С таким раввином на моей стороне я чувствовала себя в безопасности. Гэйб попросил разрешения переговорить со мной наедине. Вот тогда-то он все и высказал:

— Я боюсь, что наши отношения могут не сложиться, и тогда, в случае развода, я до конца жизни буду обязан отдавать тебе четверть своих заработков. Половина браков заканчиваются разводом. Для врачей это особенно тяжело, и я не хочу, чтобы меня наказывали за то, о чем я беспокоюсь. Поэтому я хочу, чтобы ты подписала брачный контракт. — Я явственно слышала голос своего отца. — Отец передал мне много денег, чтобы я смог впоследствии начать самостоятельную практику, и…

— Да, пожалуйста. Господи, да не нужны мне твои деньги! — Так оно и было.

Когда мы разводились, я не пожелала получить ни доллара из того, что у него было до женитьбы. Мне от этой семьи ничего не было нужно, включая их сына. То, что Гэйб выжидал с брачным контрактом до самой свадьбы, было так же неприятно, как рыба, поданная с красным вином. Гэйб хотел иметь путь к отступлению, потому что боялся. Я тоже боялась, но не собиралась отказываться от всех своих прав. Я и так уже поддерживала его, вела дом, платила долги по его кредитной карте, и мне еще придется многим пожертвовать и терпеть его сверхурочную работу. Немного поколебавшись, я согласилась на его условия, потому что хотела за него замуж и считала, что он просто запутался. Услышав о моем согласии, Гэйб полностью переменился, сжал мою руку и повел меня к раввину.

— Теперь мы готовы, — сказал он твердо.

Раввин сотворил молитвы, мы поставили свои подписи, Гэйб вновь начал плакать, теперь уже от радости. Он не переставал улыбаться и смотрел на меня именно так, как мне хотелось, как на меня смотрел мой отец, когда гордился мною. Я знала, что отец любит меня потому, что я ему родная, что мне не нужно добиваться его любви. Можно просто быть собой.
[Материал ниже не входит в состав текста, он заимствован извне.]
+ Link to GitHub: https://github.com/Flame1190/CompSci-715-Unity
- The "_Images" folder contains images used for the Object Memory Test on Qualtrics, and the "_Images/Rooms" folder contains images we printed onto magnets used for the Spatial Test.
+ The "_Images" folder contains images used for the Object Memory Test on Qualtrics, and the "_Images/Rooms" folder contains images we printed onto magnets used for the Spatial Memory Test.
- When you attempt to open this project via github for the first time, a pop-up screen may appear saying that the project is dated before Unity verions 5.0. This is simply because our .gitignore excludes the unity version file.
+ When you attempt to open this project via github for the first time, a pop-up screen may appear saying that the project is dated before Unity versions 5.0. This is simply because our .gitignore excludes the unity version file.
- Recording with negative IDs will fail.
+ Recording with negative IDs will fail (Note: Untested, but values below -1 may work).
Гэйб был в полном восторге, а я в смятении. От стресса, трепета и полуобморочного состояния он перешел к экстазу. Гэйб без конца спрашивал раввина, можно ли уже наконец меня поцеловать. Я все время плакала, и, как назло, ни один из нас не запасся в этот день носовыми платками. Позже, когда я упомянула брачный контракт, Гэйб сказал:

— Согласен, мы выше этого. Я просто перенервничал. Я так рад, что ты стала моей женой. Я никогда тебя не покину.

И я поверила ему.

Когда мы с Кеном собрались домой, то обошли бар, выискивая других жильцов нашего дома. В основном мы искали друга Кена, Шермана, который на вид напоминал мастифа, но голос при этом у него был как у таксы. Все лето я звала его за глаза Бараном. В любой компании есть парень, которому напрашивается кличка Баран, все равно как в каждом штате есть город Спрингфилд. «Как думаешь, Баран и Кен в эти выходные приедут?» «Интересно, Баран это нарочно?» К середине лета я перестала стесняться и начала открыто звать Шермана Бараном.
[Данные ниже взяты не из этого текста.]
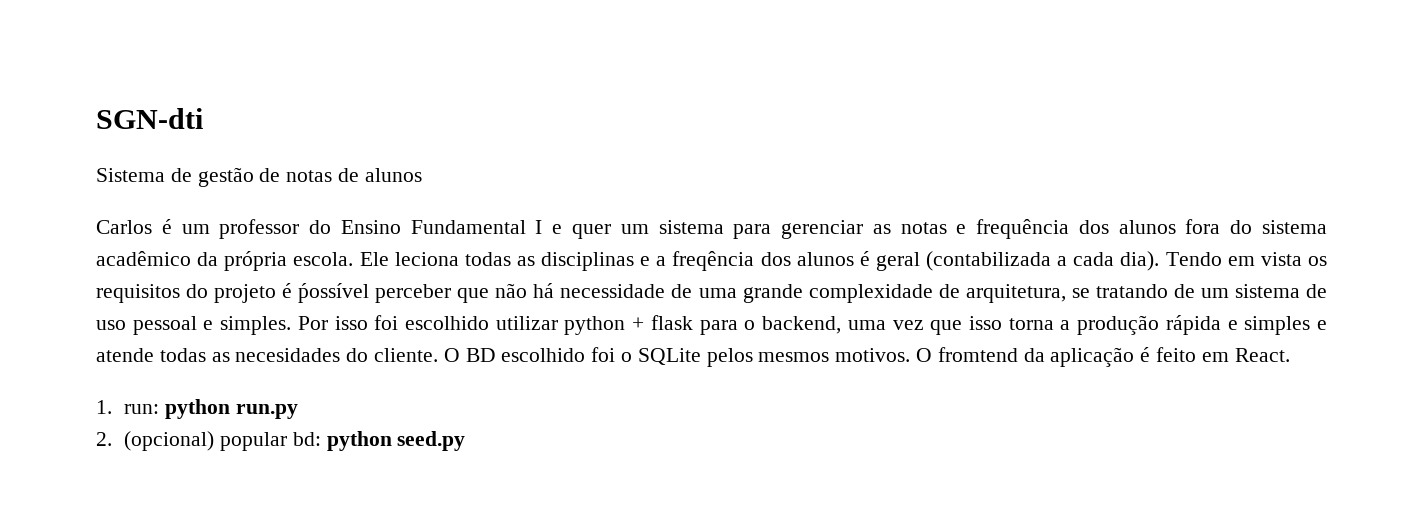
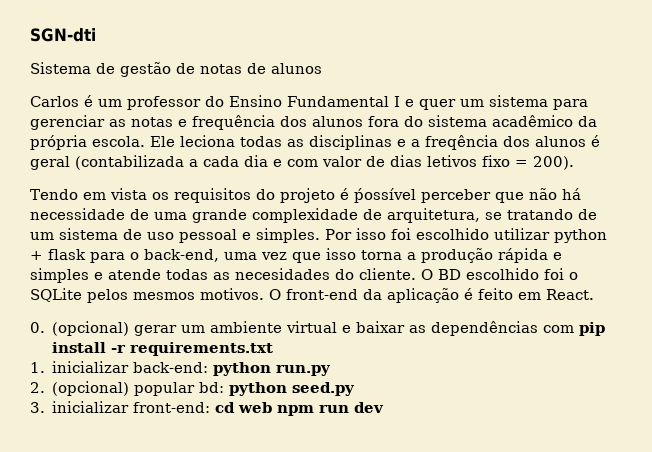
- Ele leciona todas as disciplinas e a freqência dos alunos é geral (contabilizada a cada dia). Tendo em vista os requisitos do projeto é ṕossível perceber que não há necessidade de uma grande complexidade de arquitetura, se tratando de um sistema de uso pessoal e simples.
+ Ele leciona todas as disciplinas e a freqência dos alunos é geral (contabilizada a cada dia e com valor de dias letivos fixo = 200).
+ Tendo em vista os requisitos do projeto é ṕossível perceber que não há necessidade de uma grande complexidade de arquitetura, se tratando de um sistema de uso pessoal e simples.
- Por isso foi escolhido utilizar python + flask para o backend, uma vez que isso torna a produção rápida e simples e atende todas as necesidades do cliente.
+ Por isso foi escolhido utilizar python + flask para o back-end, uma vez que isso torna a produção rápida e simples e atende todas as necesidades do cliente.
- O fromtend da aplicação é feito em React.
+ O front-end da aplicação é feito em React.
- 1. run: python run.py
+ 0. (opcional) gerar um ambiente virtual e baixar as dependências com pip install -r requirements.txt
+ 1. inicializar back-end: python run.py
+ 3. inicializar front-end: cd web npm run dev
— Эй, Баран, она тебя уже три раза просила. Может, слезешь с капота ее машины? — Все равно как впервые пукнуть при новом бойфренде.

Он даже не обиделся, только глуповато улыбнулся, так что на щеках появились ямочки, и воскликнул:

— Шикарно! Наконец-то у меня есть прозвище!

Потом он слез с машины Селены (про себя я звала ее Слюной) и побрел к другим парням, стоявшим у гриля. Вид у него был неприкаянный, словно он не знал, куда себя деть, и ждал, что ему скажут, что делать. Баран всегда выглядел так, будто ему срочно надо по-маленькому.

— У него что, проблемы с вниманием? — прошептал кто-то.

— Незачем шептать. Баран не умеет стесняться. — Я чувствовала себя его матерью.

Ему явно нужны были новые игрушки, чтобы поточить зубки.